This case study shows how a global radiopharmaceutical leader transformed its quality management system by harmonizing quality processes across more than 15 manufacturing sites in five countries while meeting both nuclear safety and pharmaceutical GxP requirements.
By partnering with Ennov, the organization replaced paper-based processes with a unified QMS software platform that strengthened document control, standardized deviations, CAPAs, complaints, audits, and change controls, and improved traceability through automated, audit-ready workflows.

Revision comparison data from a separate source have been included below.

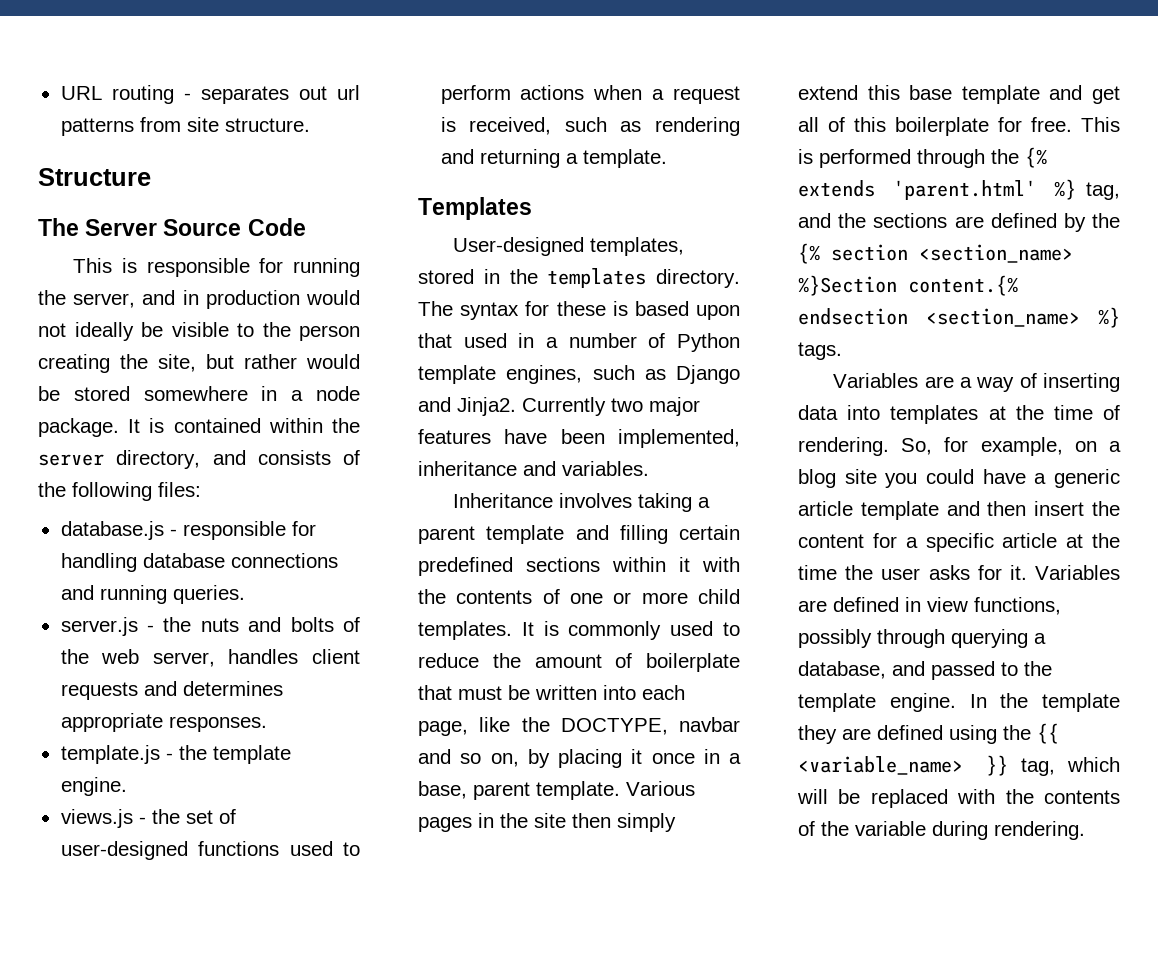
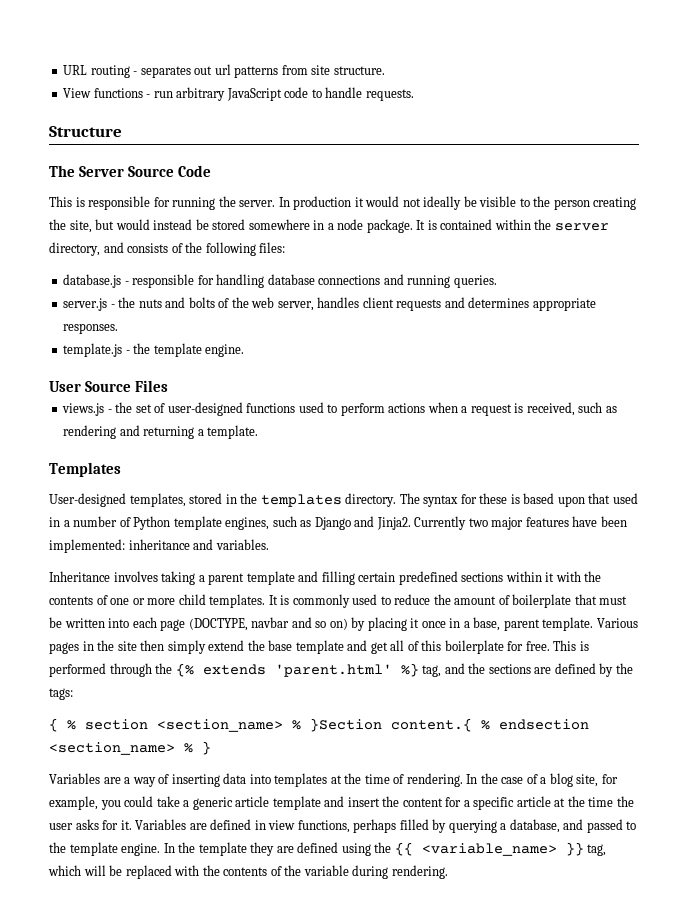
(310, 125) none -> [63,87,414,101] // View functions - run arbitrary JavaScript code to handle requests.
[73,290,300,309] server, and in production -> [239,196,364,210] server. In production it
[244,354,360,369] rather would -> [115,219,193,230] would instead
(127, 786) none -> [49,380,168,392] // User Source Files
[618,429,740,448] implemented, -> [49,539,125,553] implemented:
[418,717,668,736] page, like the DOCTYPE, -> [160,618,248,631] page (DOCTYPE,
[490,753,519,767] on, -> [329,618,348,630] on)
[867,85,900,100] this -> [247,640,265,651] the
[798,243,1073,264] [798,275,1018,296] [798,307,1120,328] [798,342,842,360] {% section <section_name> %}Section content.{% endsection <section_name> %} tags. -> [49,688,73,700] [49,718,589,732] [49,741,211,755] tags: // { % section <section_name> % }Section content.{ % endsection <section_name> % }
[901,437,1121,456] [798,469,877,488] So, for example, on a blog site -> [466,773,618,787] [49,796,98,810] In the case of a blog site, for example,
[982,469,1026,484] have -> [156,796,180,807] take
[987,501,1027,516] then -> (345, 801) none
[798,629,945,648] possibly through -> [353,819,447,833] perhaps filled by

The solution also integrated with the organization’s quality document management software, providing centralized control of SOPs, controlled documents, and quality records while ensuring employees always worked from the latest approved documentation. As regulatory requirements evolved, the company benefited from stronger governance, simplified compliance, and improved inspection readiness through electronic signatures and 21 CFR Part 11 compliance.
By connecting quality processes with broader compliance operations, the organization established a scalable quality management system software platform capable of supporting SaaS adoption, advanced analytics, continued site expansion, and future integration with regulatory information management software to streamline quality and regulatory activities across the enterprise.
The result was a modern digital quality foundation that increased operational efficiency, improved visibility across manufacturing sites, and enabled the organization to keep pace with the demands of a highly regulated, time-critical industry.